[The input]:

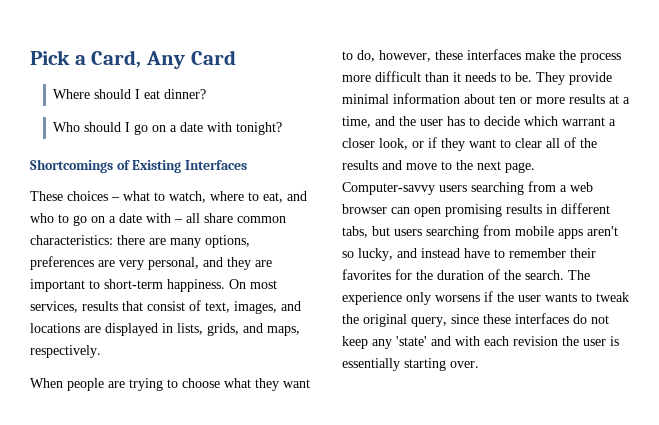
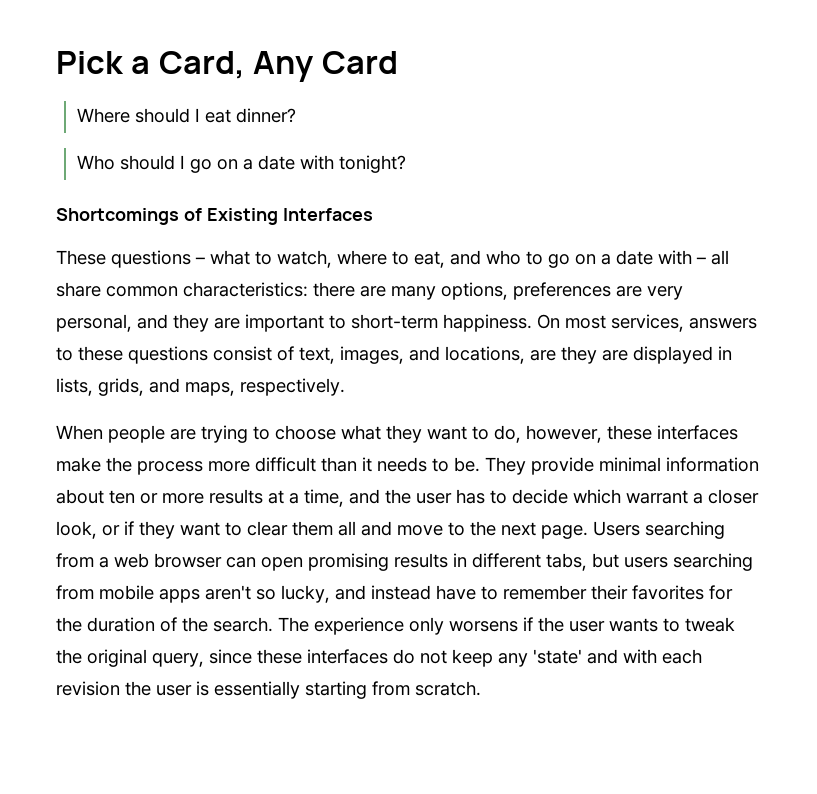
[67,191,108,201] choices -> [111,250,191,268] questions
[82,301,143,311] results that -> [689,318,757,329] [56,346,208,364] answers to these questions
[30,323,80,333] locations -> [445,346,597,364] locations, are they
[546,137,597,148] [342,160,378,170] all of the results -> [292,521,356,536] them all
[342,182,467,195] Computer-savvy users -> [593,521,640,536] Users
[450,361,479,368] over. -> [372,681,481,696] from scratch.

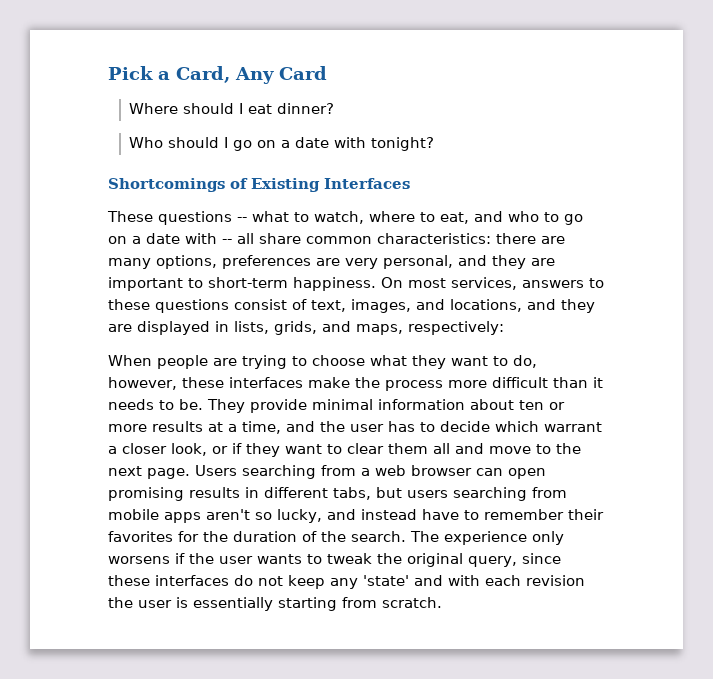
[195,257,205,264] – -> [237,217,247,222] --
[696,257,706,264] – -> [222,239,232,244] --
[530,350,556,361] are -> [527,299,556,310] and
[240,378,345,396] respectively. -> [408,321,504,335] respectively:

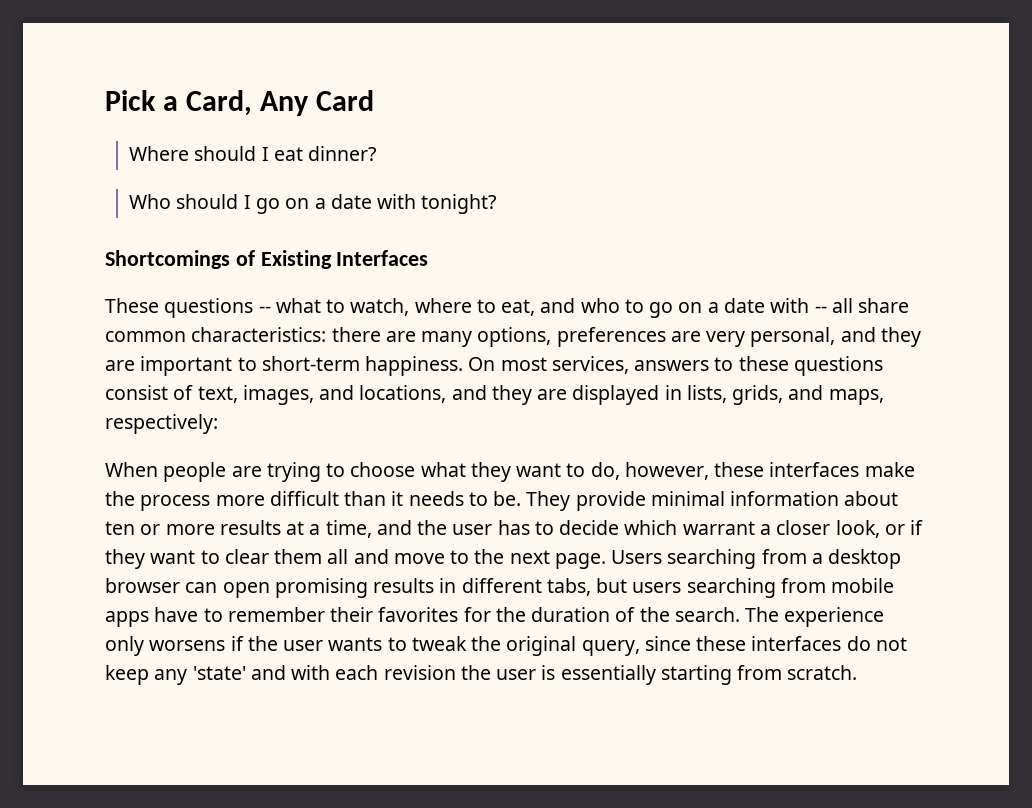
[375,465,406,476] web -> [828,549,902,569] desktop
[206,509,417,523] aren't so lucky, and instead -> (149, 619) none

[Activity]: Repeat the records above exactly, without pictures.

[Output]:
[67,191,108,201] choices -> [111,250,191,268] questions
[82,301,143,311] results that -> [689,318,757,329] [56,346,208,364] answers to these questions
[30,323,80,333] locations -> [445,346,597,364] locations, are they
[546,137,597,148] [342,160,378,170] all of the results -> [292,521,356,536] them all
[342,182,467,195] Computer-savvy users -> [593,521,640,536] Users
[450,361,479,368] over. -> [372,681,481,696] from scratch.

[195,257,205,264] – -> [237,217,247,222] --
[696,257,706,264] – -> [222,239,232,244] --
[530,350,556,361] are -> [527,299,556,310] and
[240,378,345,396] respectively. -> [408,321,504,335] respectively:

[375,465,406,476] web -> [828,549,902,569] desktop
[206,509,417,523] aren't so lucky, and instead -> (149, 619) none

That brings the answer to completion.